Set down all of the records exactly.

[Extracted information Boundary: Start]

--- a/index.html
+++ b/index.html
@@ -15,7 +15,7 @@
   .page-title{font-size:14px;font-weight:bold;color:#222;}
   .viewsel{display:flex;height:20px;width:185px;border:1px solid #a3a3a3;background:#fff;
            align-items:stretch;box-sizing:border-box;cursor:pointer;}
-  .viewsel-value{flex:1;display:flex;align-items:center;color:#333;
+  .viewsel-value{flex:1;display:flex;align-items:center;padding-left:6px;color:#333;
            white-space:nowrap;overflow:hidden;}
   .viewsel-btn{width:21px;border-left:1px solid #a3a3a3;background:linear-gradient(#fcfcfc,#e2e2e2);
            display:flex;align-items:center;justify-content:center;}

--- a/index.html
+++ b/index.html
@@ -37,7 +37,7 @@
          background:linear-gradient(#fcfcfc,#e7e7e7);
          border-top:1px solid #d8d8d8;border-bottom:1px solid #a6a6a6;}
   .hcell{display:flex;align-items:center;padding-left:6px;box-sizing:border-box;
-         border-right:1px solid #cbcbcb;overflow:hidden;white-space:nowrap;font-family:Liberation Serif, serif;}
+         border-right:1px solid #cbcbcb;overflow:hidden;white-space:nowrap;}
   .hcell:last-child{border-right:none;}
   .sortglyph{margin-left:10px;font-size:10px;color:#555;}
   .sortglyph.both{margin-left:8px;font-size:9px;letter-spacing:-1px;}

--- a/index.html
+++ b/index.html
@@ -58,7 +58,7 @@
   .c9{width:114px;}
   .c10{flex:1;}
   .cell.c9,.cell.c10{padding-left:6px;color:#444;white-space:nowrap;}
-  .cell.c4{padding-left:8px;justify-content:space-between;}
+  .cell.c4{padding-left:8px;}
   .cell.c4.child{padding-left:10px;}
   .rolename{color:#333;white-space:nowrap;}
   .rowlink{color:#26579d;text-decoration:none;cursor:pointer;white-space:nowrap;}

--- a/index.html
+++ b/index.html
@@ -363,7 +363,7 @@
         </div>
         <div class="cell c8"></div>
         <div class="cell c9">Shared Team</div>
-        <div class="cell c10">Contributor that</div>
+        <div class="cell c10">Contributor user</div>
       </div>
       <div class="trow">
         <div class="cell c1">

[Extracted information Boundary: End]

Exercise response.
--- a/index.html
+++ b/index.html
@@ -15,7 +15,7 @@
   .page-title{font-size:14px;font-weight:bold;color:#222;}
   .viewsel{display:flex;height:20px;width:185px;border:1px solid #a3a3a3;background:#fff;
            align-items:stretch;box-sizing:border-box;cursor:pointer;}
-  .viewsel-value{flex:1;display:flex;align-items:center;color:#333;
+  .viewsel-value{flex:1;display:flex;align-items:center;padding-left:6px;color:#333;
            white-space:nowrap;overflow:hidden;}
   .viewsel-btn{width:21px;border-left:1px solid #a3a3a3;background:linear-gradient(#fcfcfc,#e2e2e2);
            display:flex;align-items:center;justify-content:center;}

--- a/index.html
+++ b/index.html
@@ -37,7 +37,7 @@
          background:linear-gradient(#fcfcfc,#e7e7e7);
          border-top:1px solid #d8d8d8;border-bottom:1px solid #a6a6a6;}
   .hcell{display:flex;align-items:center;padding-left:6px;box-sizing:border-box;
-         border-right:1px solid #cbcbcb;overflow:hidden;white-space:nowrap;font-family:Liberation Serif, serif;}
+         border-right:1px solid #cbcbcb;overflow:hidden;white-space:nowrap;}
   .hcell:last-child{border-right:none;}
   .sortglyph{margin-left:10px;font-size:10px;color:#555;}
   .sortglyph.both{margin-left:8px;font-size:9px;letter-spacing:-1px;}

--- a/index.html
+++ b/index.html
@@ -58,7 +58,7 @@
   .c9{width:114px;}
   .c10{flex:1;}
   .cell.c9,.cell.c10{padding-left:6px;color:#444;white-space:nowrap;}
-  .cell.c4{padding-left:8px;justify-content:space-between;}
+  .cell.c4{padding-left:8px;}
   .cell.c4.child{padding-left:10px;}
   .rolename{color:#333;white-space:nowrap;}
   .rowlink{color:#26579d;text-decoration:none;cursor:pointer;white-space:nowrap;}

--- a/index.html
+++ b/index.html
@@ -363,7 +363,7 @@
         </div>
         <div class="cell c8"></div>
         <div class="cell c9">Shared Team</div>
-        <div class="cell c10">Contributor that</div>
+        <div class="cell c10">Contributor user</div>
       </div>
       <div class="trow">
         <div class="cell c1">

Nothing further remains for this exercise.